What's in a NAV?

Net Asset What?

Non-Traded REITs Struggle to Explain Their Own Valuations 

Non-traded REIT valuations were the focus of a Wall Street Journal report this week that states, "[i]n most cases the funds, known as nontraded real-estate-investment trusts, have broad leeway to define their NAV measurements however they want." The journal goes on to highlight the growing disparity between these funds' reported NAVs and the performance of listed REITs. Non-Traded REITs not only calculate performance based on their own NAV calculations, but they also sell shares and charge fees based on those assessments. Per the WSJ, 

"According to fund filings, there are many adjustments nontraded REITs make to calculate non-GAAP NAV. Some don’t subtract all their liabilities. Some include fair-value gains and losses on their own debt; others don’t. Some update their real-estate assets’ values more frequently than others or rely more heavily on third-party firms to value them."

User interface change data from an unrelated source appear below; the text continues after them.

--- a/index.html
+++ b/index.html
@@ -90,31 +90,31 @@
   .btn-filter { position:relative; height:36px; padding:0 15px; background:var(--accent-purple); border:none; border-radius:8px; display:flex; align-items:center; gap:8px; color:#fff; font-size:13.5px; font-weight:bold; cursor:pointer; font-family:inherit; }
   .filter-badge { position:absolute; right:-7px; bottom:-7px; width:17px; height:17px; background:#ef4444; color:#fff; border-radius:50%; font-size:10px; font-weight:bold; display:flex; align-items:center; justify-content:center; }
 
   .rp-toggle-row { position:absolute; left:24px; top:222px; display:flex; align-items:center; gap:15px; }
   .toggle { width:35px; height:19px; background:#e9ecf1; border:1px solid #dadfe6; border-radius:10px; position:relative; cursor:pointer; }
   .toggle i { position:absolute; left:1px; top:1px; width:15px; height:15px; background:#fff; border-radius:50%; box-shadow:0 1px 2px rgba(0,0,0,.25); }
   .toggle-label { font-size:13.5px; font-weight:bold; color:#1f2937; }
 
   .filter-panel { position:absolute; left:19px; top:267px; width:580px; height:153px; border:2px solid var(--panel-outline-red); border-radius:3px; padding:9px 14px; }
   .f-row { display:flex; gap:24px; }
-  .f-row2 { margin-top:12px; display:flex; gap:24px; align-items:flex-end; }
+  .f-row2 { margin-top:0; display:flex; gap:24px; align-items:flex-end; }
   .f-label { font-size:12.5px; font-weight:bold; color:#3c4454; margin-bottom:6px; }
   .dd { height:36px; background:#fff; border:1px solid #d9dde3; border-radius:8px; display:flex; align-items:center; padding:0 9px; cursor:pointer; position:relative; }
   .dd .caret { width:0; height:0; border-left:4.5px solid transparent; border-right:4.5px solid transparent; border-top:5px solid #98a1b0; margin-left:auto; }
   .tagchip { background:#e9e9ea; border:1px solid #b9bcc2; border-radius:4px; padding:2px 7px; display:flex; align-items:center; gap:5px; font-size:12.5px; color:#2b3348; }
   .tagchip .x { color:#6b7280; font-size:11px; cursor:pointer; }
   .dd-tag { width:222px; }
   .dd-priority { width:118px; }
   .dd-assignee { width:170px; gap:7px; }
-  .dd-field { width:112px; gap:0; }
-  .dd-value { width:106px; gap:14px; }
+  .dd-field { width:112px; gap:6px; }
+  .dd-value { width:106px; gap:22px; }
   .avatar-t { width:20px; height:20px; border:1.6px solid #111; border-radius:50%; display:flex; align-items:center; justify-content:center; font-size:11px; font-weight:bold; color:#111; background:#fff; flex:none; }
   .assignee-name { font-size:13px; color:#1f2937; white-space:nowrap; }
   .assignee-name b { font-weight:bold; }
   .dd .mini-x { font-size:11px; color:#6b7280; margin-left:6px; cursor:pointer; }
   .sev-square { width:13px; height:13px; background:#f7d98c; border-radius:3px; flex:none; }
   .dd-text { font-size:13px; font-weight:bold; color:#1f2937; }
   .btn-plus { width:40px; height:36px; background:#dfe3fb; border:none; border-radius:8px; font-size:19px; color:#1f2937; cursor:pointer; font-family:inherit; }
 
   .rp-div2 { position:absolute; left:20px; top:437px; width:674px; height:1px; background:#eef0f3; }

Investors can take little comfort in these funds' disclosures, as Blackstone, Starwood and others all state that they "calculate and publish NAV solely for purposes of establishing the price at which we sell and repurchase shares of our common stock, and you should not view our NAV as a measure of our historical or future financial condition or performance.” Many of these funds charge performance fees which are at least partially based on the performance reflected by changes in NAV. The same NAV that the funds explicitly say are not a measure of performance.

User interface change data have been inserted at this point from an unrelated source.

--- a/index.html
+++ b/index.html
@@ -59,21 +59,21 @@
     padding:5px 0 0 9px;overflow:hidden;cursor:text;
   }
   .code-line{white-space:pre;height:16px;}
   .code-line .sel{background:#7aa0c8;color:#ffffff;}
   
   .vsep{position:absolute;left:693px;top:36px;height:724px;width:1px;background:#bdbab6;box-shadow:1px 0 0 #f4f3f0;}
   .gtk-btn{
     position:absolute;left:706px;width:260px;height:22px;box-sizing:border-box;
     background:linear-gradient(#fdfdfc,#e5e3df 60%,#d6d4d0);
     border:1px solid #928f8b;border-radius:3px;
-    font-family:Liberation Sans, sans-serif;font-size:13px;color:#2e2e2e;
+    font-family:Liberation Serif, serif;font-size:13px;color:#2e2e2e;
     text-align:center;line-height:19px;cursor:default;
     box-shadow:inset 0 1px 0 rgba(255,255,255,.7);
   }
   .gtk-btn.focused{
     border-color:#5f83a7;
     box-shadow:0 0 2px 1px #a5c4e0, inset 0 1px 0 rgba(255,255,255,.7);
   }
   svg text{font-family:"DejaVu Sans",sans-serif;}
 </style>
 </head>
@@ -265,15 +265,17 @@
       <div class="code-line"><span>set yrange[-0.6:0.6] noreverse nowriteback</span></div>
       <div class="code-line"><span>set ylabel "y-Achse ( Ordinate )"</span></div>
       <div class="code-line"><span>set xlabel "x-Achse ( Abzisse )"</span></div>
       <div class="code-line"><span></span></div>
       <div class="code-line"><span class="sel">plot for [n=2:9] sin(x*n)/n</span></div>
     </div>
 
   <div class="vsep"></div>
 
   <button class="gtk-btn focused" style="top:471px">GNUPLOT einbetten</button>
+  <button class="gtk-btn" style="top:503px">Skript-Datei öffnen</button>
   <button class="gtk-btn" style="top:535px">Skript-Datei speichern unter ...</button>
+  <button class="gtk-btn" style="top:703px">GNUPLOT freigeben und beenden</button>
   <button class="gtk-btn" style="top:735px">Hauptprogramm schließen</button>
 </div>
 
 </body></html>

Non-traded REITs compound the issue of unclear valuations by gating redemptions and limiting liquidity. Some firms will purchase stakes directly from investors, but those transactions invariably happen at significant discounts to the stated Net Asset Values. John Cox of Cox Capital Partners, a secondary buyer of private REIT interests tells the WSJ, 

"They should call it `price.’ They should say, ‘This is our price per share’ and just leave it at that.”

Well put John, we agree. 


Our Residential REIT Strategy

The Big Ideas

  • Market Capitalization-driven REIT strategies do not create optimal portfolios

  • A large portion of REIT returns come from dividends

  • Residential REITs are fundamentally more suited to mean-reversion

One of Armada's core beliefs is that market capitalization-weighted REIT exposure does not create the best listed real estate strategy for investors. Because of the payout requirement, REITs are more like asset-heavy pass-through entities than traditional companies that can grow equity value through re-investing internally generated cash flows.

As a result, much of the return in REIT ownership comes from dividends. Further, how a REIT is capitalized is crucially important to its return, none of which is adequately reflected in a pure capitalization weighted portfolio. Going back 10 years, over 50% of total return in residential REITs has come from dividends not price appreciation.

When we began looking at ways to improve REIT investment strategies, we knew that alternative weighting methods and REIT-specific factors would be important considerations. It is a fair generalization to say that the equity of REITs is more volatile than the underlying assets. This may be exceptionally true for residential REITs where the consistent demand for housing supports generally rising rental rates. These fundamental characteristics make residential REIT equity more likely to experience mean reversion characteristics. 

As an example, in the preceding 10 years, Mid-America Apartment Communities' valuation multiple (Price / Funds from Operation) has been far more volatile than the underlying cash flows. 

As we back tested weighting residential REITs by various factors (FFO Yield, Dividend Growth, even Total Asset Value), we noticed that REITs with smaller market capitalization were contributing more to the overall return. There are a variety of explanations for this, some quantitatively driven like leverage ratios and others that were more macro-based like exposure to faster growing rental markets.

Ultimately however, it became clear that the best solution was simplest: Discretionarily equally weighting residential REITs generates a portfolio of listed real estate with a slightly higher dividend, more leverage and greater geographic diversity than a market capitalization weighted portfolio. Moreover, an equal weighted strategy is definitionally one that benefits from the mean reversion inherent to Residential REITs, as you sell large caps and buy small caps on quarterly rebalances.

For investors who believe in the long-term strength of the domestic rental housing market, we believe a proximally equally weighted basket off high-quality residential and residential-adjacent REITs is a more optimal strategy.


Quote Book

Carson Block of Muddy Waters Research

Carson Block of Muddy Waters Research Coming at the King 👑

“Even assuming rate cuts, [Blackstone Mortgage Trust] BXMT's losses on its $23.2 billion net book value of loans could reach ~$2.5 billion to ~$4.5 billion. BXMT's market cap, which is currently $4.0 billion, is at risk of being completely wiped out by these losses.”
-  Carson Block, Muddy Waters Research (Muddy Waters)

 

Quality, Quality, Quality 👏

"Overall, we think quality will win out in every class in real estate.”

- John McCallion, CFO, MetLife (Bloomberg)

 

Multifamily Transition 🏠

“So first off, I think there was a lot of faith in the sector in lower for longer, too much faith, frankly, I'd believe. And now if you believe in a soft landing and higher for longer, that's a very painful transition. And the reason that's such a painful transition is cap rates or your yields historically have had a 200 basis point spread to the 10-year.”